A Sport Piacenza, per la rubrica “Migliori Anni del Piace”, ha rilasciato una lunga ed interessante intervista, ricca di aneddoti anche sull'esperienza brianzola. Ve ne proponiamo uno stralcio con i passaggi relativi al Monza:

Massimo Brioschi, nato nel 1969 a Monza. Scuola Calcio oppure Oratorio? E già qui ci scappa da ridere.
«Oratorio, senza dubbio».

Volevo ben dire.
«Pregare poco, giocare molto».

Spiega spiega, che qui viene lunga.
«Il calcio era dentro di me. Ho una foto in casa in cui sono alto nemmeno mezzo metro e quasi c’è il pallone che è più grande di me. Non provengo da una famiglia di calciatori, mio fratello ad esempio era uno studioso. A me piaceva andare all’Oratorio, pregare poco e giocare molto. Le nostre scuole calcio erano due giubbe messe giù da pali e via, giocare».


Altri tempi.
«Sicuramente oggi il calcio è cambiato. Ho in mente una frase del vecchio e storico massaggiatore del Monza, Viganò. Diceva sempre: “Il miglior allenatore è il prete. Si affaccia alla finestra, ti butta la palla alle due del pomeriggio e la richiama su alle sette di sera. Oggi, invece, è tutto organizzato nel minimo dettaglio. Una volta si giocava, si giocava e ancora si giocava, tanto che sono uscite generazioni di calciatori eccellenti. Era un modo diverso di intendere questo sport tuttavia, ripeto, i tempi sono cambiati».
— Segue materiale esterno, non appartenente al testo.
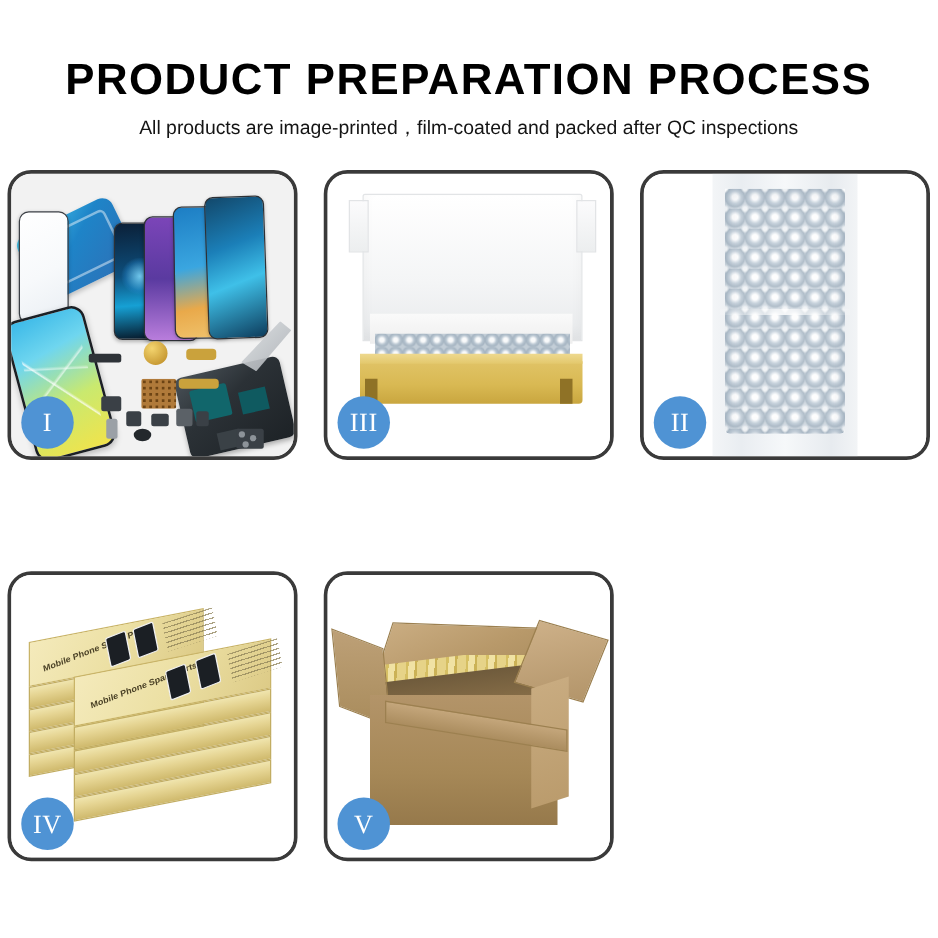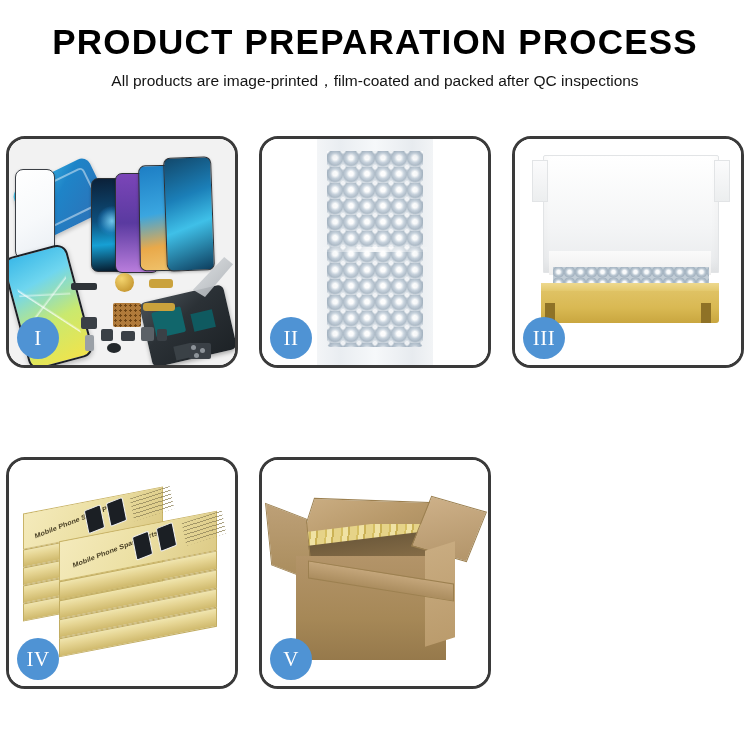--- a/index.html
+++ b/index.html
@@ -18,7 +18,7 @@
   
   .header {
     width: 750px;
-    padding-top: 22px;
+    padding-top: 44px;
     text-align: center;
   }
   .title {

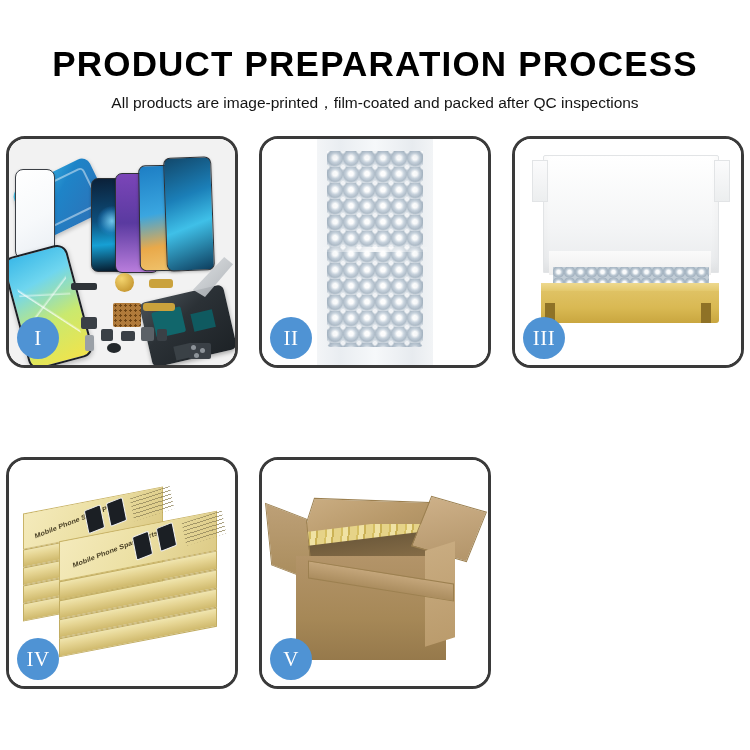--- a/index.html
+++ b/index.html
@@ -421,16 +421,6 @@
 
   <div class="panel">
     <div class="panel-inner">
-      <div class="p2-bg"></div>
-      <div class="wrap-sheet"></div>
-      <div class="bubbles"></div>
-      <div class="wrap-seam"></div>
-    </div>
-    <div class="badge">II</div>
-  </div>
-
-  <div class="panel">
-    <div class="panel-inner">
       <div class="p3-bg"></div>
       <div class="box3-lid"></div>
       <div class="box3-foam"></div>
@@ -438,6 +428,16 @@
       <div class="box3-tray"></div>
     </div>
     <div class="badge">III</div>
+  </div>
+
+  <div class="panel">
+    <div class="panel-inner">
+      <div class="p2-bg"></div>
+      <div class="wrap-sheet"></div>
+      <div class="bubbles"></div>
+      <div class="wrap-seam"></div>
+    </div>
+    <div class="badge">II</div>
   </div>
 
   <div class="panel">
Uno sport che entra ben presto nella tua vita a tuttotondo?
«Direi di sì. Dopo aver iniziato nella squadra del mio paese, il Biassono, passo alle giovanili del Monza nella categoria Pulcini. Da lì ho iniziato a giocare in modo diverso, più professionale, attraverso tutte le categorie. Le basi erano semplici e tutto era incentrato sulla continua ripetizione di gesti tecnici. Devi sapere che il Monza in quel periodo era una bella fucina di talenti».

Ad esempio?
«Conservo ancora una foto degli Esordienti. Se guardo la formazione ci siamo io, Antonioli, Casiraghi, Robbiati e Cristiano Giaretta che ha avuto una carriera più da dirigente ma ti assicuro era molto forte. Tra noi, chi più e chi meno, in molti hanno fatto una strada importante».


Riscaldamento fatto. Passiamo alla mitragliata: Gullit?
«Col Piacenza l’ho affrontato quando giocava nella Sampdoria ma dell’olandese conservo un ricordo più vecchio. Sono nel Monza e ci giochiamo a San Siro un turno di Coppa Italia. Siamo nel tunnel che porta al campo, lui era alla mia stessa altezza ma stava due gradini sotto. I “migliori anni” davvero».


Il tuo amico Casiraghi?
«Se dovevi andare in guerra prendevi su lui, senza dubbio. Un gladiatore. Una volta prima di vedere un cartellino giallo dovevi darle via seriamente, lui già nelle giovanili al Monza prendeva botte per tutta la partita e non diceva nulla anzi, più gliele davano più si gasava. Ti avvicinavi per litigare con il suo marcatore e Gigi se n’era già andato. Peccato davvero che abbia chiuso così presto la carriera a causa di un bruttissimo infortunio».


La partita dal valore particolare per Brioschi?
«Ce ne sono tante. Ricordo volentieri le finali di Coppa Italia vinte con il Monza in Serie C (87/88 e 90/91 ndr). Ovviamente Cosenza e poi quando segnai il mio unico gol in A, a Lecce. Cross del Turro e centrai un movimento che avevamo provato centinaia di volte».


I più forti con cui hai giocato?
«Te ne dico due. Giovanni Stroppa al Monza, potenzialmente un fuoriclasse assoluto. E poi dico Totò De Vitis senza ombra di dubbio».


Hai un rimpianto nella tua carriera?
«Certamente. Ho fatto una carriera dignitosa e soddisfacente però con una testa diversa, magari più matura, avrei potuto fare qualcosa in più. Mi sarebbe piaciuto giocare a quei tempi con la testa di oggi. Avrei qualcosa da dire a quel Brioschi lì, lo farei sedere sulla seggiola per fargli un discorso. Da un altro lato sono contento perché non ho mai guardato troppo indietro, mi sono rimboccato le maniche e mi sono costruito questo mestiere nelle Assicurazioni».